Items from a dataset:
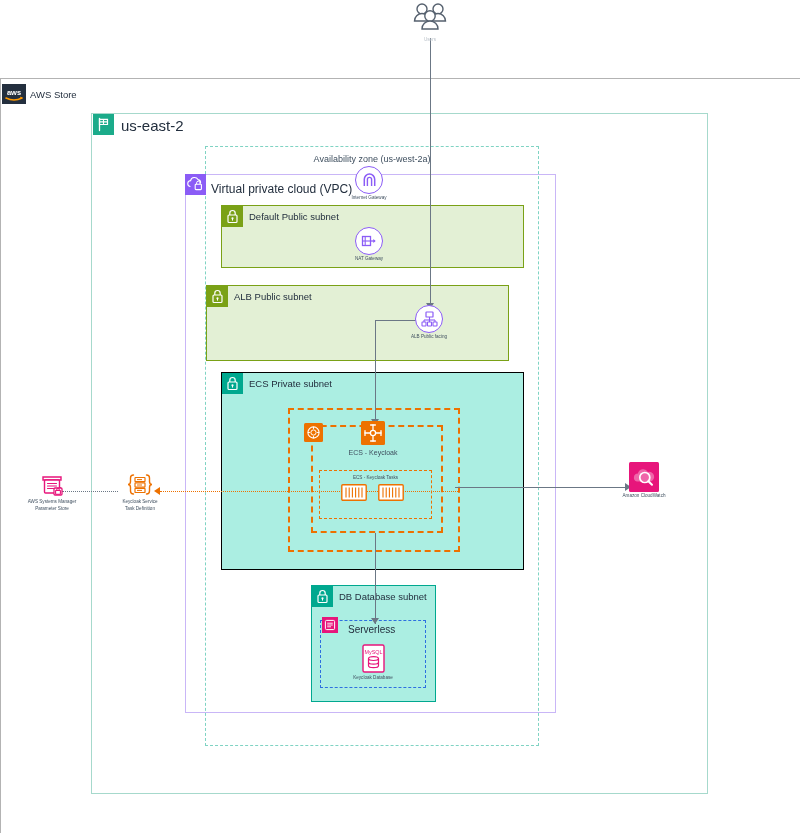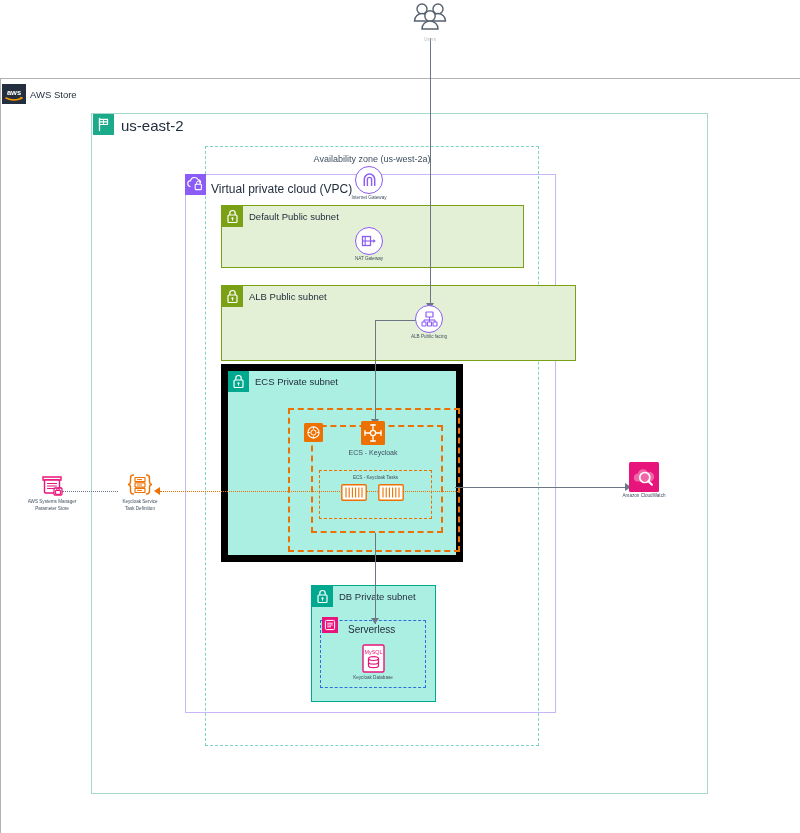"ALB Public subnet" #subnet-alb-public { left: 221px -> 206px; width: 355px -> 303px }
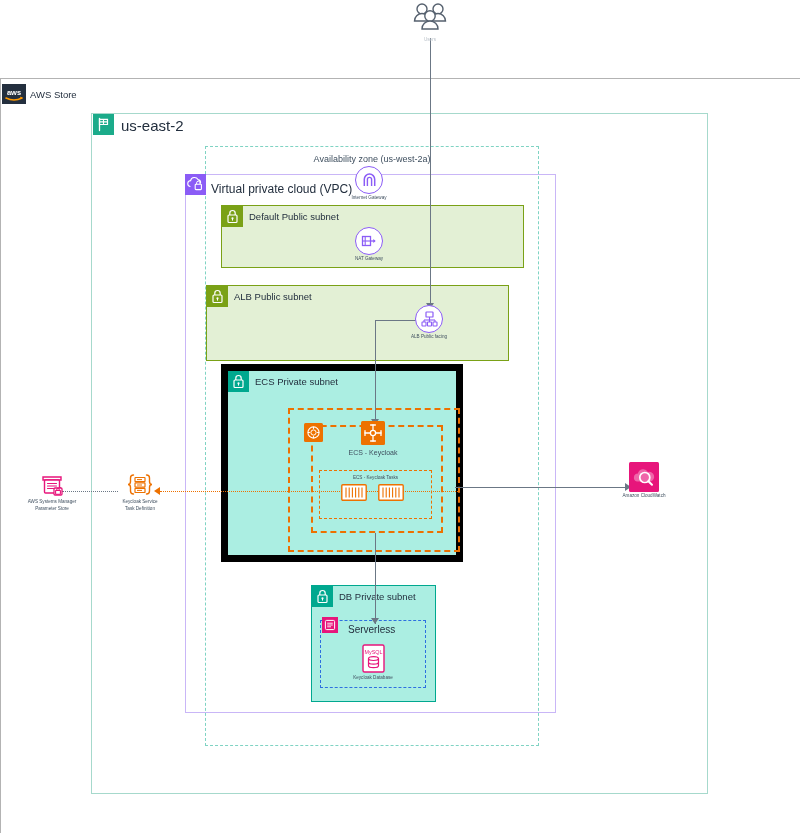"ECS Private subnet" #subnet-ecs-private { border: 7px solid #000000 -> 1px solid #000000; top: 364px -> 372px; width: 242px -> 303px }
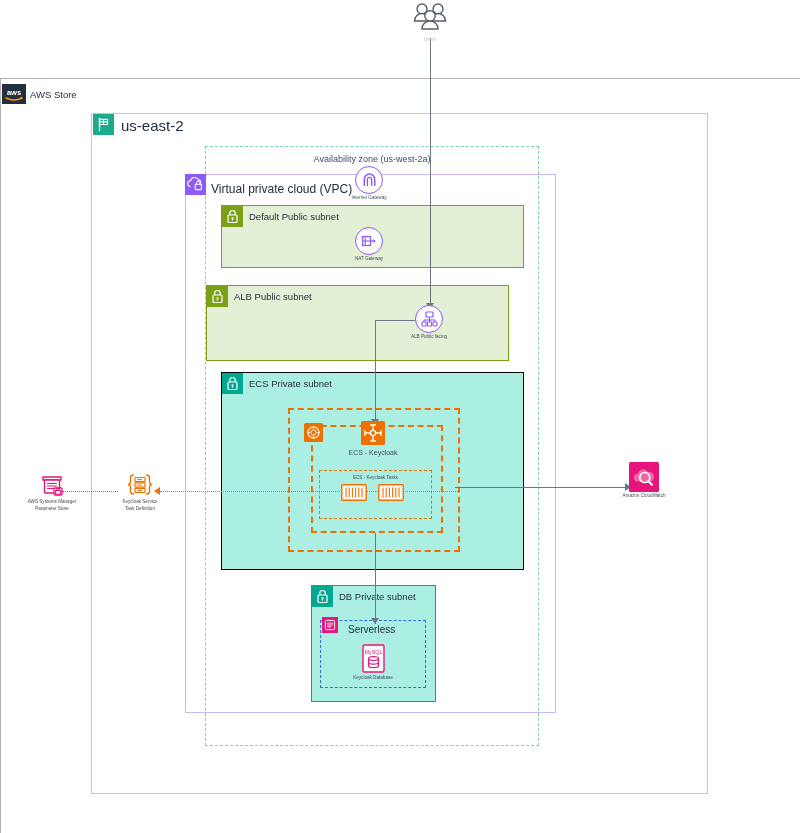"DB Private subnet" div.subnet-label { text: Private -> Database }
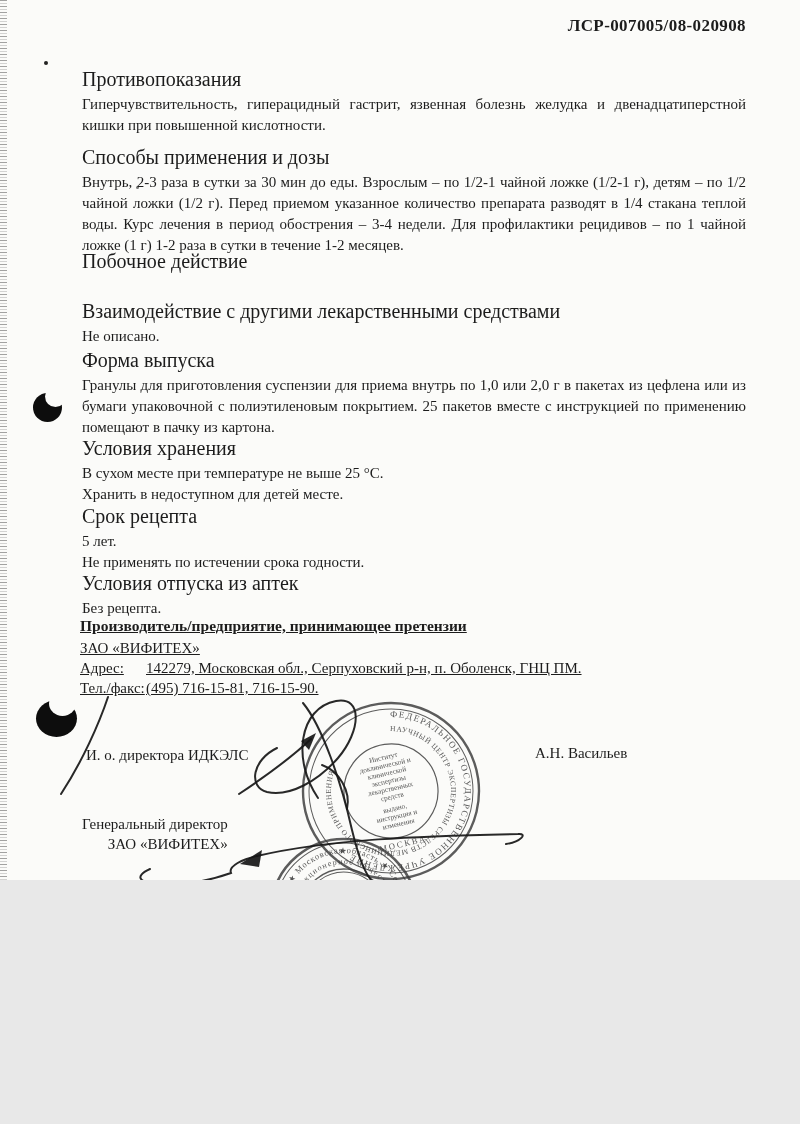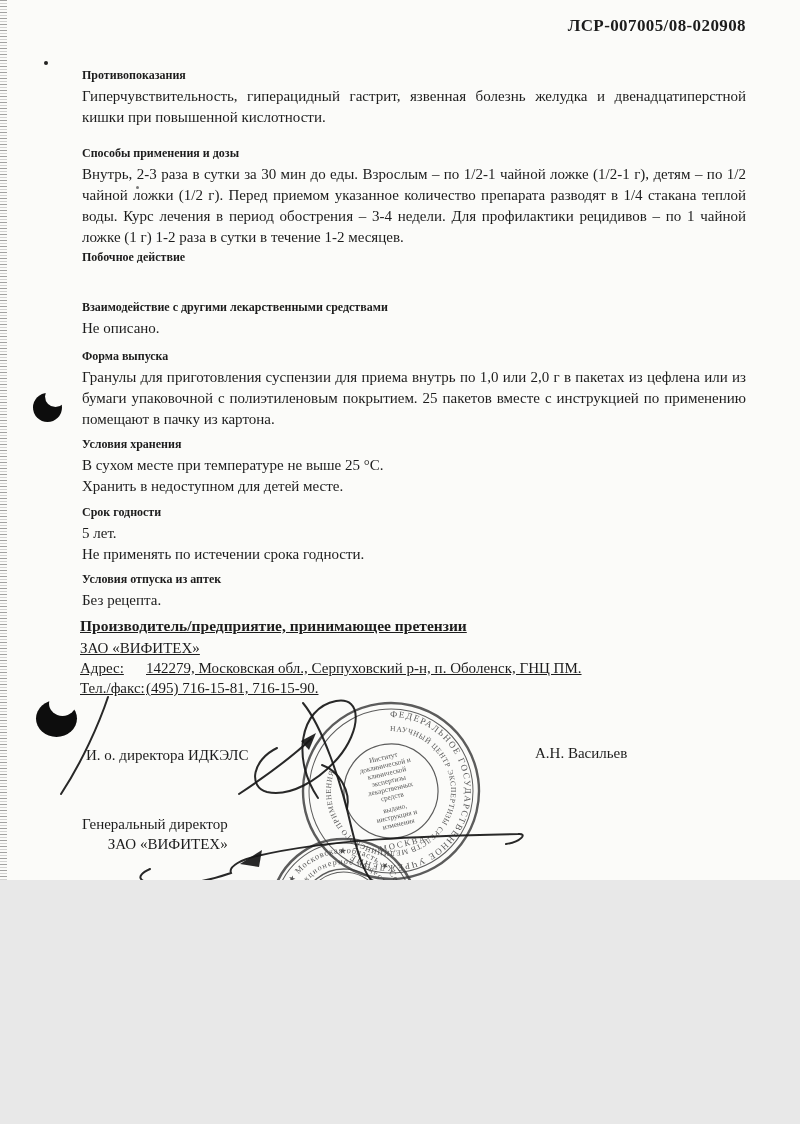"Противопоказания" .sec h3 { font-size: 12px -> 20px; font-weight: bold -> normal }
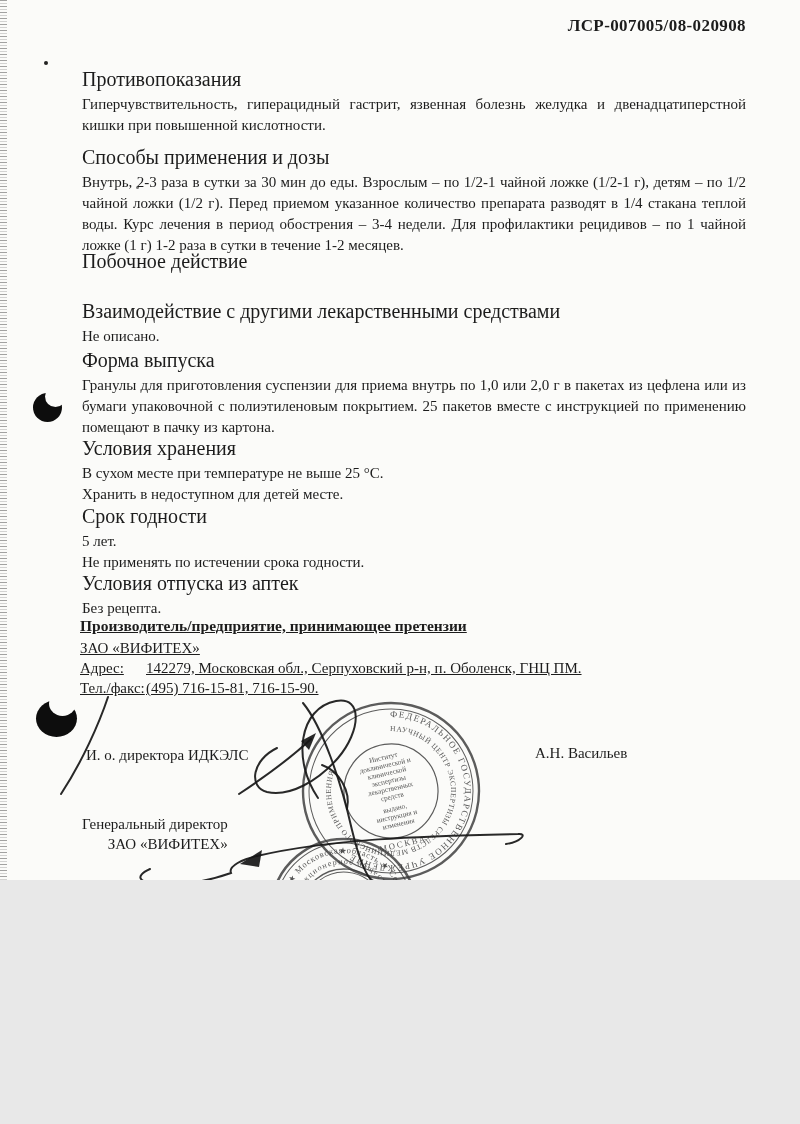"Срок годности" h3 { text: годности -> рецепта }
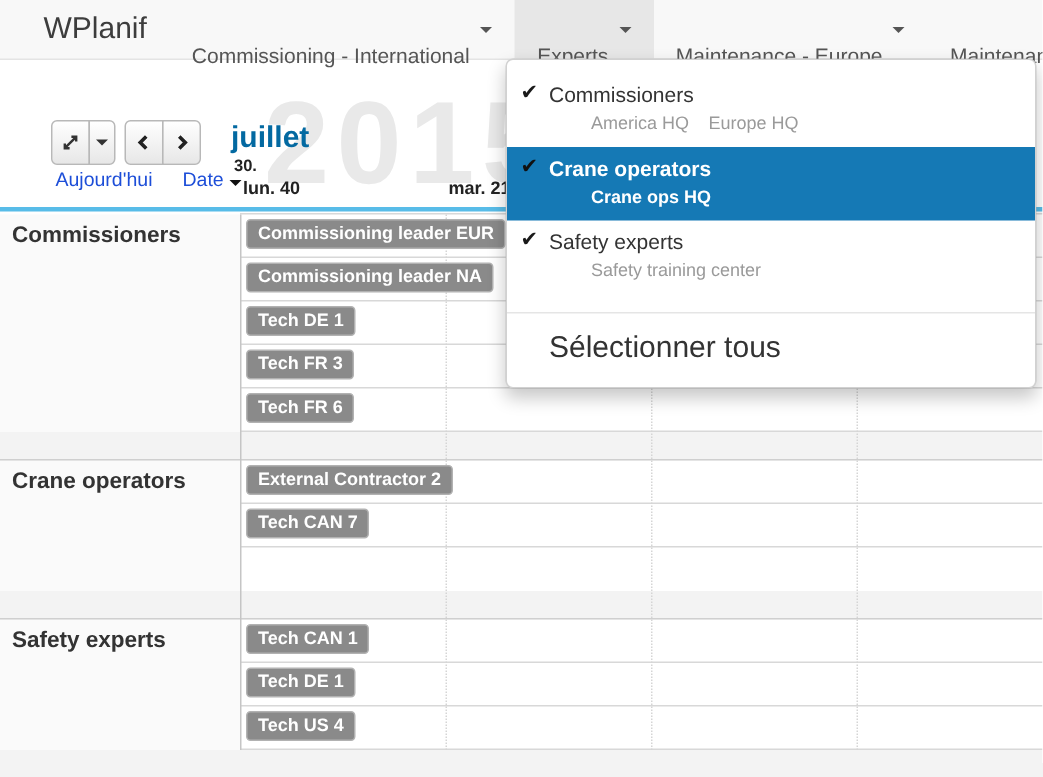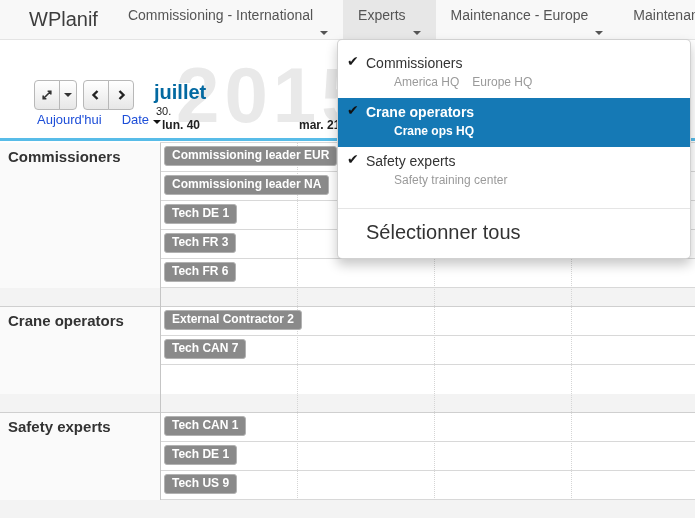"Commissioning - International" .nav-item { align-items: flex-end -> flex-start; padding: 4px 15px -> 18px 15px }
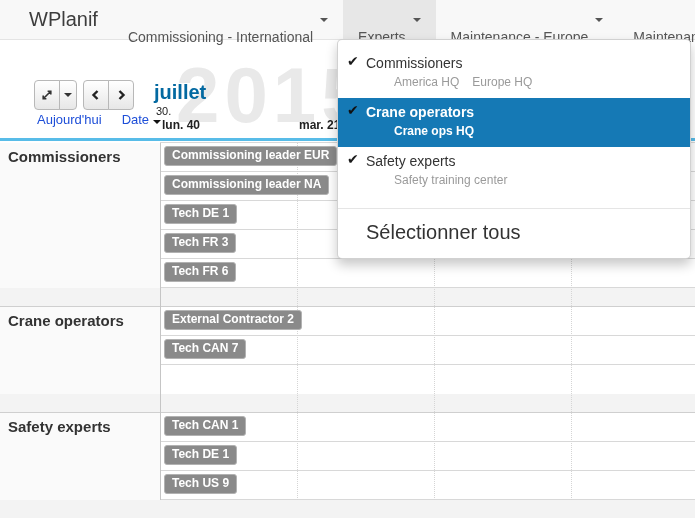"30." .cal-week { font-weight: normal -> bold }
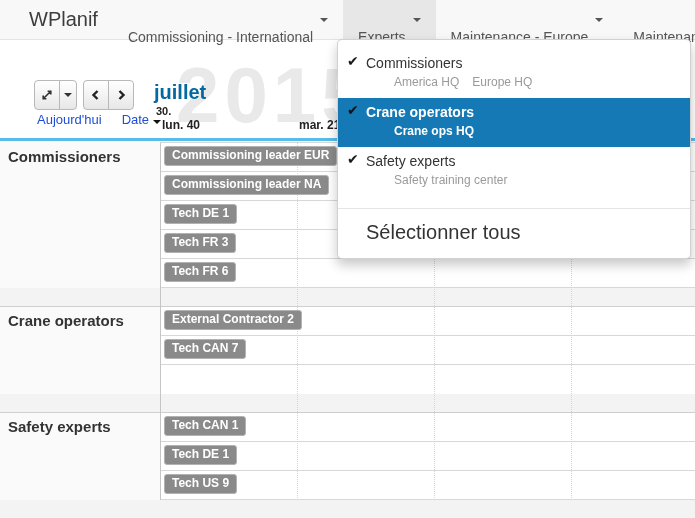"Tech US 9" span.badge { text: 9 -> 4 }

**TASK OBJECTIVE**
Your job is to copy each entry exactly as written; the pictures do not go in.

**ANSWER BELOW**
"ALB Public subnet" #subnet-alb-public { left: 221px -> 206px; width: 355px -> 303px }
"ECS Private subnet" #subnet-ecs-private { border: 7px solid #000000 -> 1px solid #000000; top: 364px -> 372px; width: 242px -> 303px }
"DB Private subnet" div.subnet-label { text: Private -> Database }
"Противопоказания" .sec h3 { font-size: 12px -> 20px; font-weight: bold -> normal }
"Срок годности" h3 { text: годности -> рецепта }
"Commissioning - International" .nav-item { align-items: flex-end -> flex-start; padding: 4px 15px -> 18px 15px }
"30." .cal-week { font-weight: normal -> bold }
"Tech US 9" span.badge { text: 9 -> 4 }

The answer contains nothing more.